First, we upgraded our little rental car for one that could handle snow, a sturdy SUV with all the bells and whistles, including the soft-as-your-baby's-bottom leather and Satellite radio. Choices galore--customized rock 'roll! But the kids were in the car, and I couldn't check-in with Howard Stern, so I am unsure if he's grown up in the years since I've listened.
Once we were on the road, each child equipped with a book, riding cofortably side by side, time passed unnoticeably. When they came up for air, we talked about teachers, friends, famly, the stuff of our life, and what we might expect heading back into our neighborhood, buried in three feet of snow. We had been given a 1990's traveler's version of Trivial Pursuit and shared some laughs at the expense of the California's Governator, Arnold Schwarzenegger. The Conan the Barbarian our kids know happens to be a jelly-rolled coifed comedian, named O'Brien.

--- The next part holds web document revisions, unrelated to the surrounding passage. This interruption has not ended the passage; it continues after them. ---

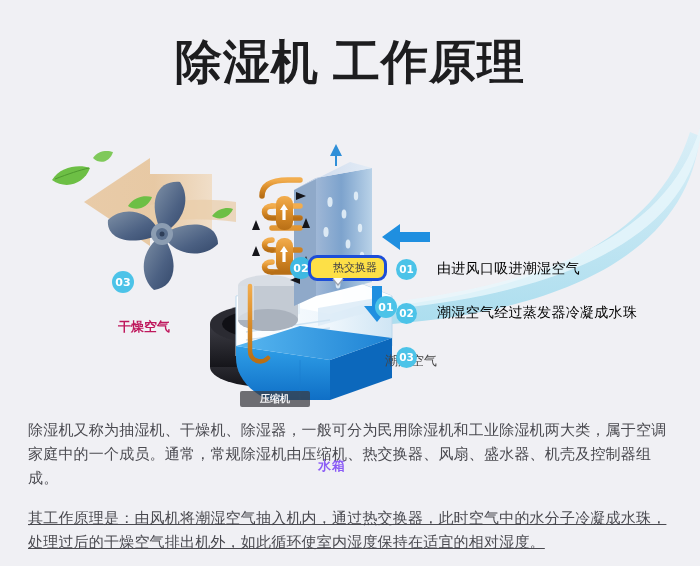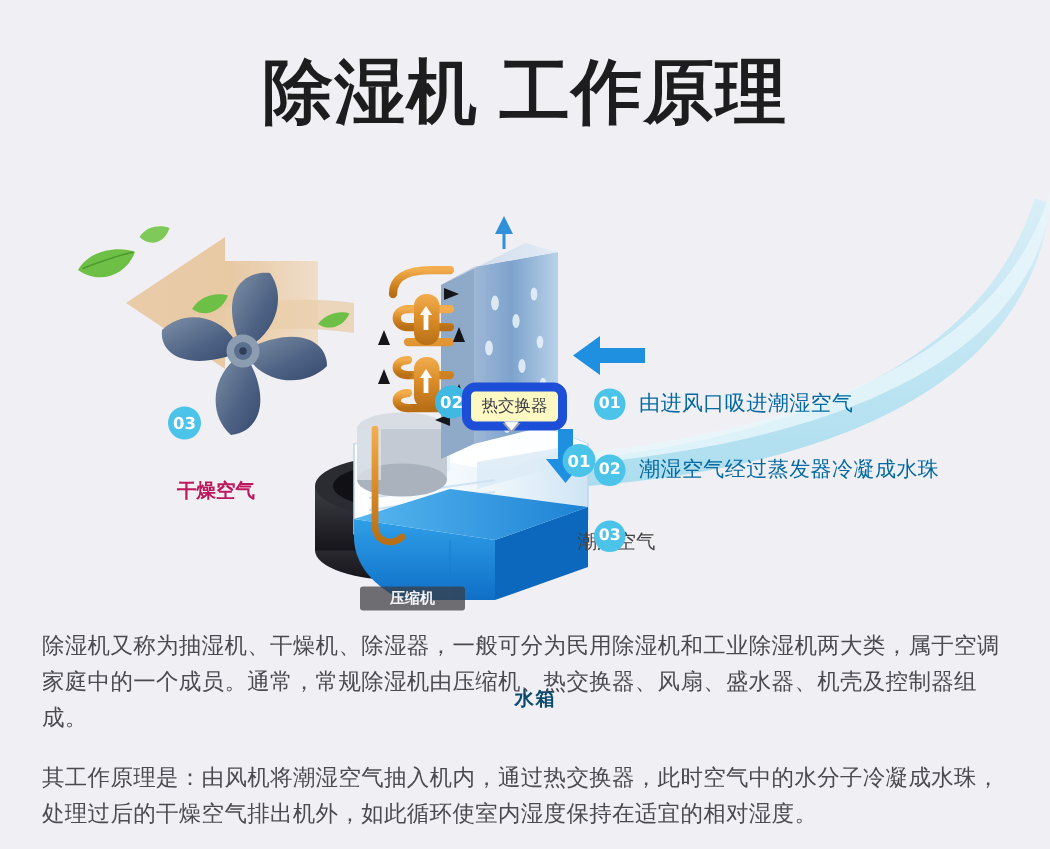"热交换器" .hx-bubble { background: #fef9c3 -> #fde047; border: 6px solid #1d4ed8 -> 3px solid #1d4ed8; padding: 2px 7px 3px 7px -> 2px 7px 3px 22px }
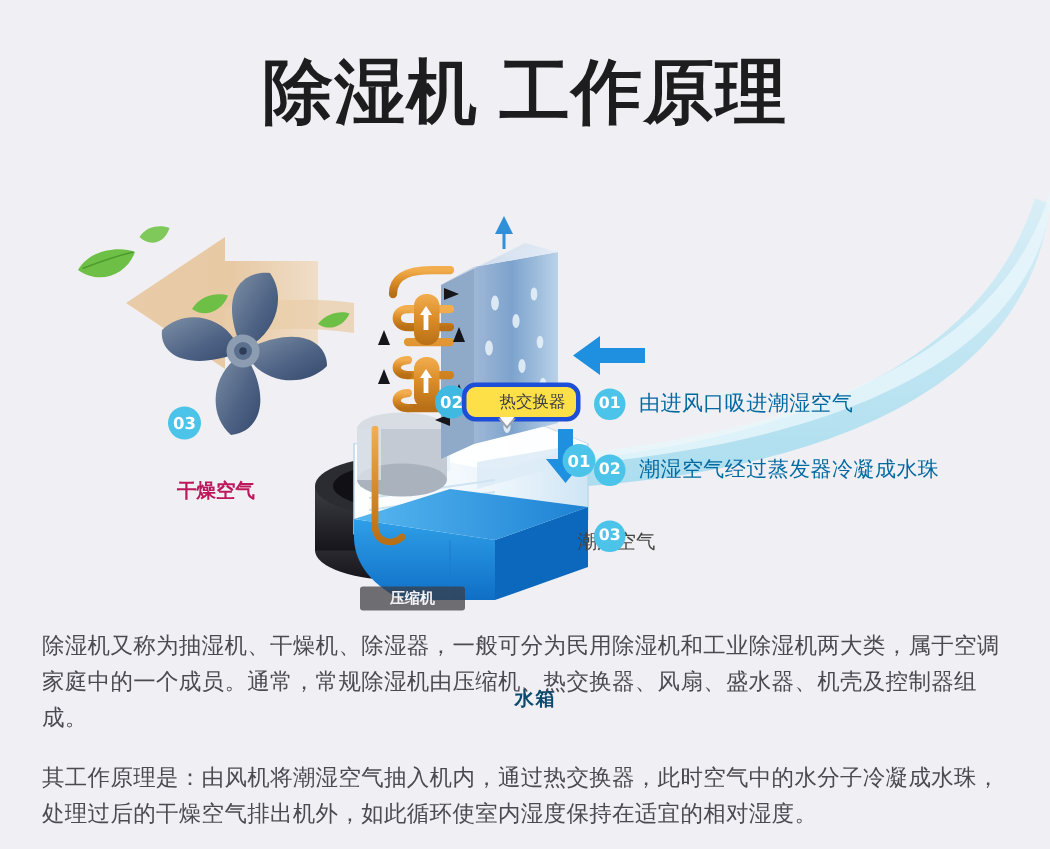"由进风口吸进潮湿空气" .step .step-txt { color: #0369a1 -> #000000; margin-left: none -> 11px }
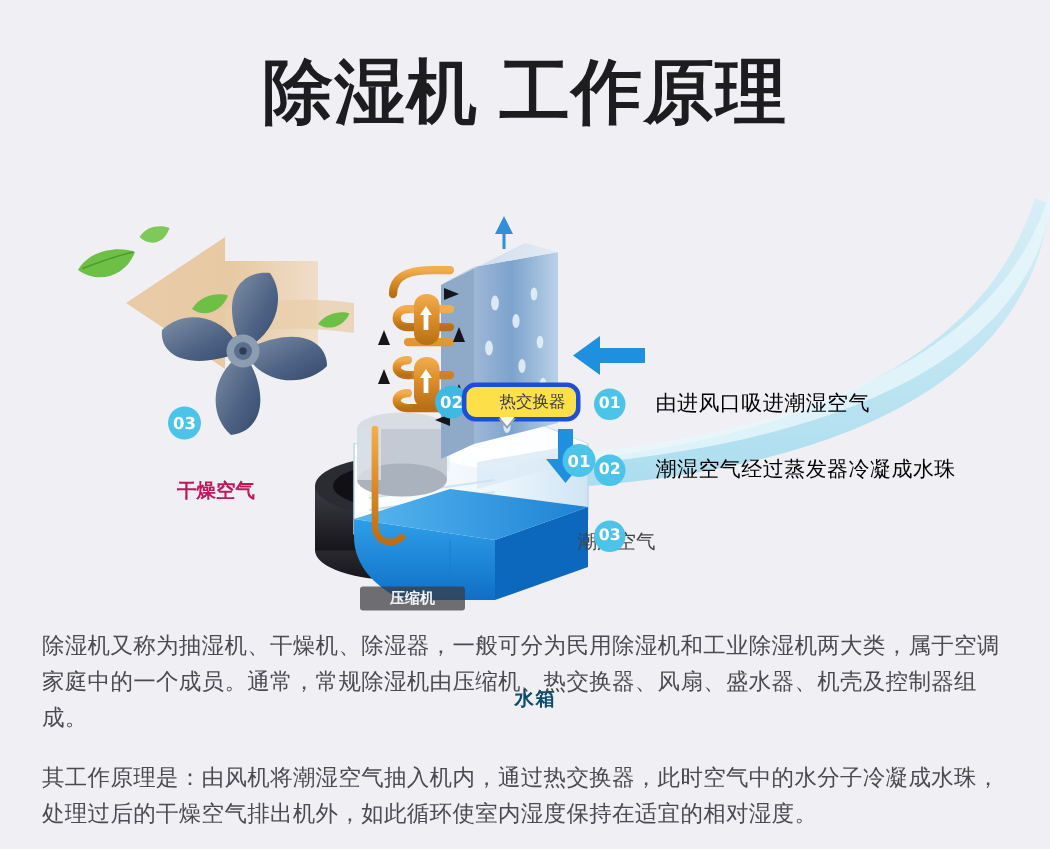"水箱" .lbl-tank { color: #0c4a6e -> #8b5cf6; left: 343px -> 318px }
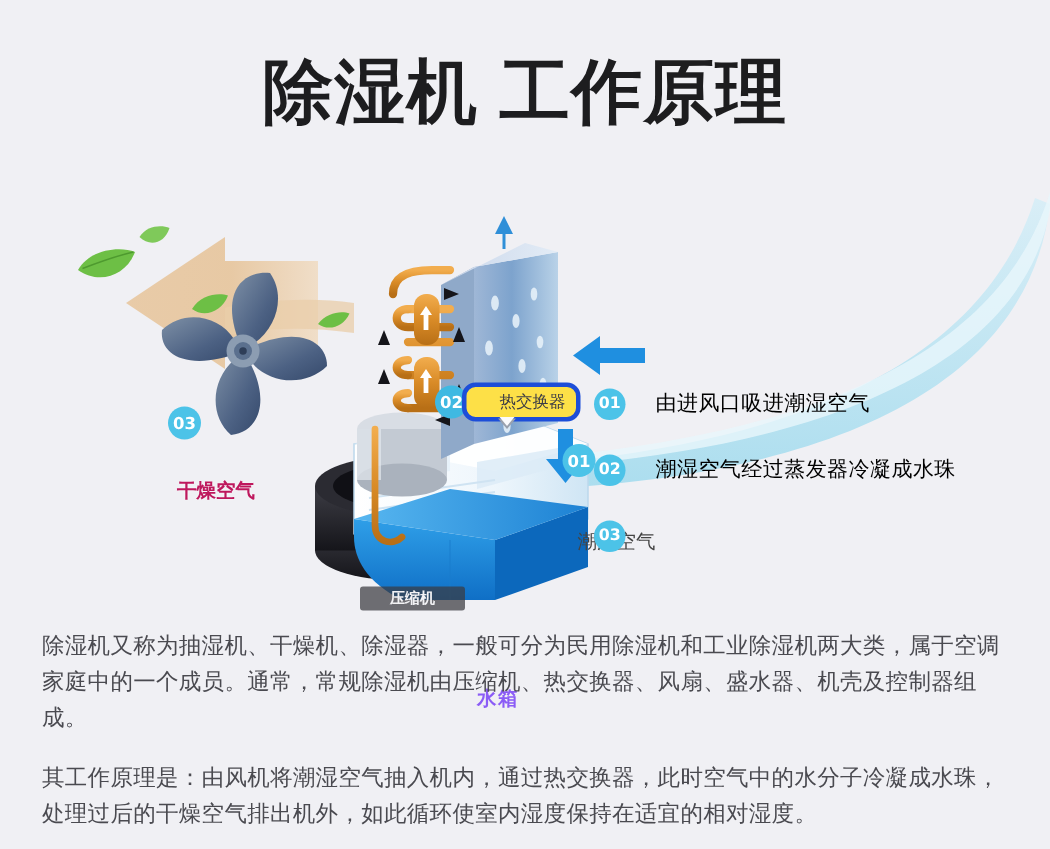"其工作原理是：由风机将潮湿空气抽入机内，通过热交换器，此时空气中的水分子冷凝成水" .para:last-child { text-decoration: none -> underline }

Our dinner stop became a family memory when Hubba Hubba confused a restaurant's logo for a duck. As the rest our family informed him, it was clearly a chicken! After refusing to succumb to the overwhelming majority vote, he actually took his case to the evening shift of a convenience store across the street. The night crew politely, but firmly, told him the picture was of a chicken, and he had been "driving too long."
Once we hit our area, the lateness of the hour made it a real adventure. Trading the rental car for our van at the airport, maneuvering around huge plows creating snow-mounds, treading lightly on icey roads and sidewalks, we made a much needed pit stop at our 24-hour grocery store. Who knew that at 2 a.m. an alarm goes off every time the front door opens, signaling the graveyard shift that another early-morning shopper has arrived? Once in our neighborhood, we trudged through the snow, luggage and groceries held high, overhead. At last, home.
The Blizzrd of 2010 may have altered our travel plans, but I found the best preparation for a successful road trip is a good attitude, one mile at a time.